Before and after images

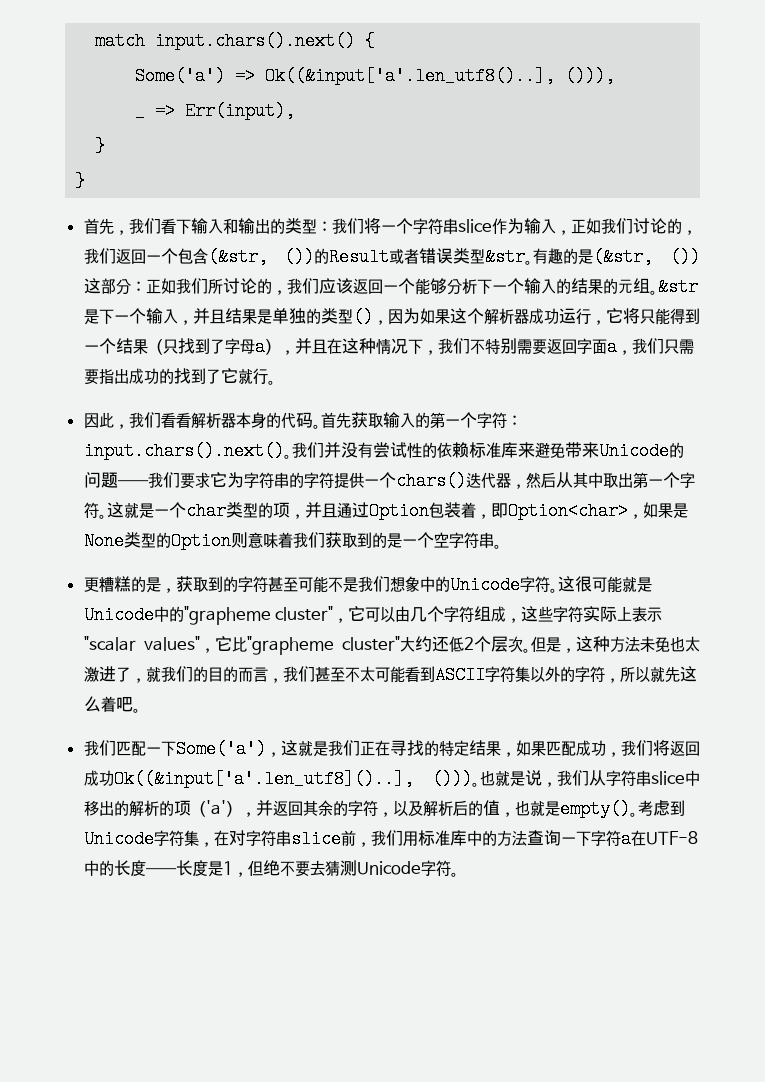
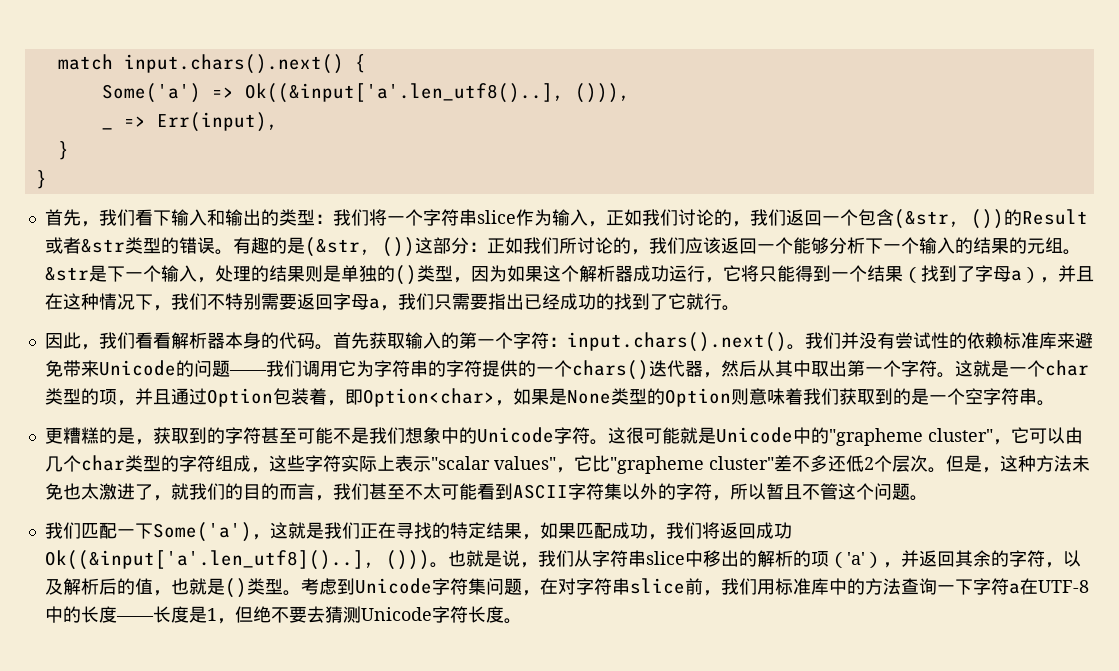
[419,248,526,266] 错误类型&str -> [80,237,215,254] &str类型的错误
[192,308,373,326] 并且结果是单独的类型() -> [214,265,453,285] 处理的结果则是单独的()类型
[162,339,178,354] 只 -> (921, 275) none
[591,339,607,354] 面 -> [350,294,369,310] 母
(129, 376) none -> [523,293,560,310] 已经
[179,472,210,489] 要求 -> [301,360,338,377] 调用
(364, 480) none -> [517,360,536,377] 的
(445, 614) none -> [80,455,179,472] char类型的
[399,636,432,652] 大约 -> [773,455,828,472] 差不多
[649,666,697,682] [83,696,133,712] 就先这么着吧 -> [765,483,910,500] 暂且不管这个问题
[559,800,630,818] empty() -> [224,578,283,598] ()类型
(199, 838) none -> [485,578,522,595] 问题
(451, 868) none -> [467,606,504,623] 长度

WORK TASK
Lines from the one containing "[649,666,697,682] [83,696,133,712] 就先这么着吧" through the last line of the records, restated word for word: that is the whole response.

EXERCISE RESPONSE
[649,666,697,682] [83,696,133,712] 就先这么着吧 -> [765,483,910,500] 暂且不管这个问题
[559,800,630,818] empty() -> [224,578,283,598] ()类型
(199, 838) none -> [485,578,522,595] 问题
(451, 868) none -> [467,606,504,623] 长度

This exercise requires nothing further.